Upon peeling the plastic, the phones were basically… broken after that. And there was no easy way to undo the mistake- even a little bit of peel was virtually impossible to fix.
Why make a vital part of the phone removable with fingernails?
Some claim that there were warnings on the box itself, but others deny that there was. Warning or not, there’s no excuse for such a mistake.
Reviewers who didn’t mess with the phone’s flimsy plastic cover still experienced issues, whether they be from warping, scratches appearing easily, or simple screen failure.
So the screen is the big technical issue- there are others, of course, but the screen is the main reason that Samsung is recalling the few phones they sent out.

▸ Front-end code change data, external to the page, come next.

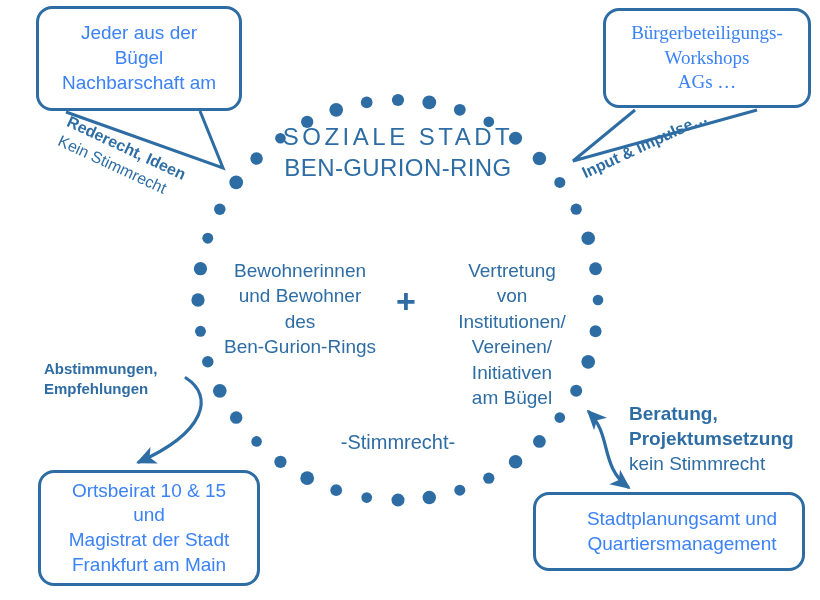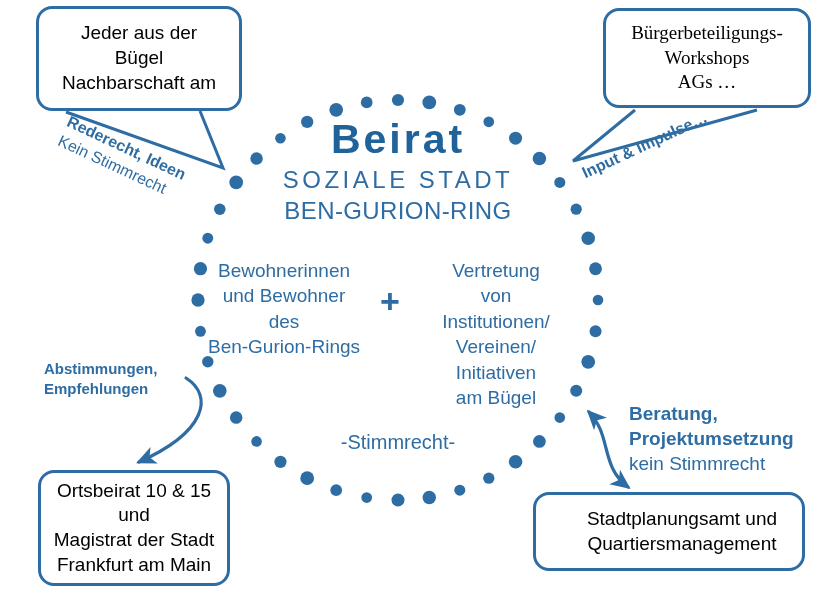--- a/index.html
+++ b/index.html
@@ -27,37 +27,37 @@
     pointer-events: none;
   }
 
   
   .box {
     position: absolute;
     box-sizing: border-box;
     border: 3px solid #2E6DA4;
     border-radius: 16px;
     background: #ffffff;
-    color: #000000;
+    color: #3b82f6;
     display: flex;
     align-items: center;
     justify-content: center;
     text-align: center;
     line-height: 1.30;
     font-size: 19px;
     padding: 6px 10px;
   }
   #bubble-neighbourhood {
     left: 36px;  top: 6px;   width: 206px; height: 105px;
   }
   #bubble-workshops {
     left: 603px; top: 8px;   width: 208px; height: 100px; font-family: Liberation Serif, serif;
   }
   #box-ortsbeirat {
-    left: 38px;  top: 470px; width: 192px; height: 116px;
+    left: 38px;  top: 470px; width: 222px; height: 116px;
   }
   #box-stadtplanungsamt {
     left: 533px; top: 492px; width: 272px; height: 79px; padding-left: 36px;
   }
   .box .line { display: block; white-space: nowrap; }
 
   
   #center-stack {
     position: absolute;
     left: 198px;
@@ -86,21 +86,21 @@
     margin-top: 1px;
   }
 
   #members-row {
     position: absolute;
     left: 198px;
     top: 258px;
     width: 400px;
     display: flex;
     align-items: flex-start;
-    justify-content: flex-start;
+    justify-content: flex-end;
     color: #2E6DA4;
   }
   .member-col {
     width: 172px;
     text-align: center;
     font-size: 19px;
     line-height: 1.34;
   }
   .member-col .line { display: block; white-space: nowrap; }
   #plus-symbol {
@@ -231,21 +231,20 @@
     <path d="M 66 112 L 223 168 L 200 111" fill="none" stroke="#2E6DA4" stroke-width="3" stroke-linejoin="miter" stroke-linecap="butt"></path>
 
     <path d="M 757 110 L 573 161 L 635 110" fill="none" stroke="#2E6DA4" stroke-width="3" stroke-linejoin="miter" stroke-linecap="butt"></path>
 
     <path d="M 186 378 C 214 396 206 432 139 462" fill="none" stroke="#2E6DA4" stroke-width="3.2" stroke-linecap="round" marker-end="url(#arrowhead)"></path>
 
     <path d="M 589 412 C 612 436 600 466 628 487" fill="none" stroke="#2E6DA4" stroke-width="3.2" stroke-linecap="round" marker-start="url(#arrowhead-start)" marker-end="url(#arrowhead)"></path>
   </svg>
 
   <div id="center-stack">
-    <div id="title-beirat">Beirat</div>
     <div id="title-soziale-stadt">SOZIALE STADT</div>
     <div id="title-ben-gurion-ring">BEN-GURION-RING</div>
   </div>
 
   <div id="members-row">
     <div class="member-col">
       <span class="line">Bewohnerinnen</span>
       <span class="line">und Bewohner</span>
       <span class="line">des</span>
       <span class="line">Ben-Gurion-Rings</span>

There are other, smaller things- many believe that the size of the small screen when the device is not unfolded is not appropriate- it’s too small. It is in fact, very small, with a 4.6-inch display.
Debris can easily get stuck in the hinge mechanism, and the plastic- yes, plastic- display can easily be dented by simple pocket lint. And the price tag… Let’s just say, at nearly 2,000 dollars, this phone won’t be for the average everyday consumer, and more for tech geeks and people with the money to spare on a whimsical new concept of technology.
Making this a practical technology with a practical price tag would truly make the Fold revolutionary, but that is not in the foreseeable future, especially because the official release of the phone has been delayed.
Despite all this, the Fold is cool. Crystal clear display, the ability to run as many as three apps at one time, and the sheer novelty of having a phone that can turn into what is basically a tablet with a satisfying snap.
Hopefully one day, this will become the norm. It’s easy to imagine that other tech giants will soon follow in Samsung’s footsteps and come out with perhaps a better quality, more durable version of the foldable pioneer.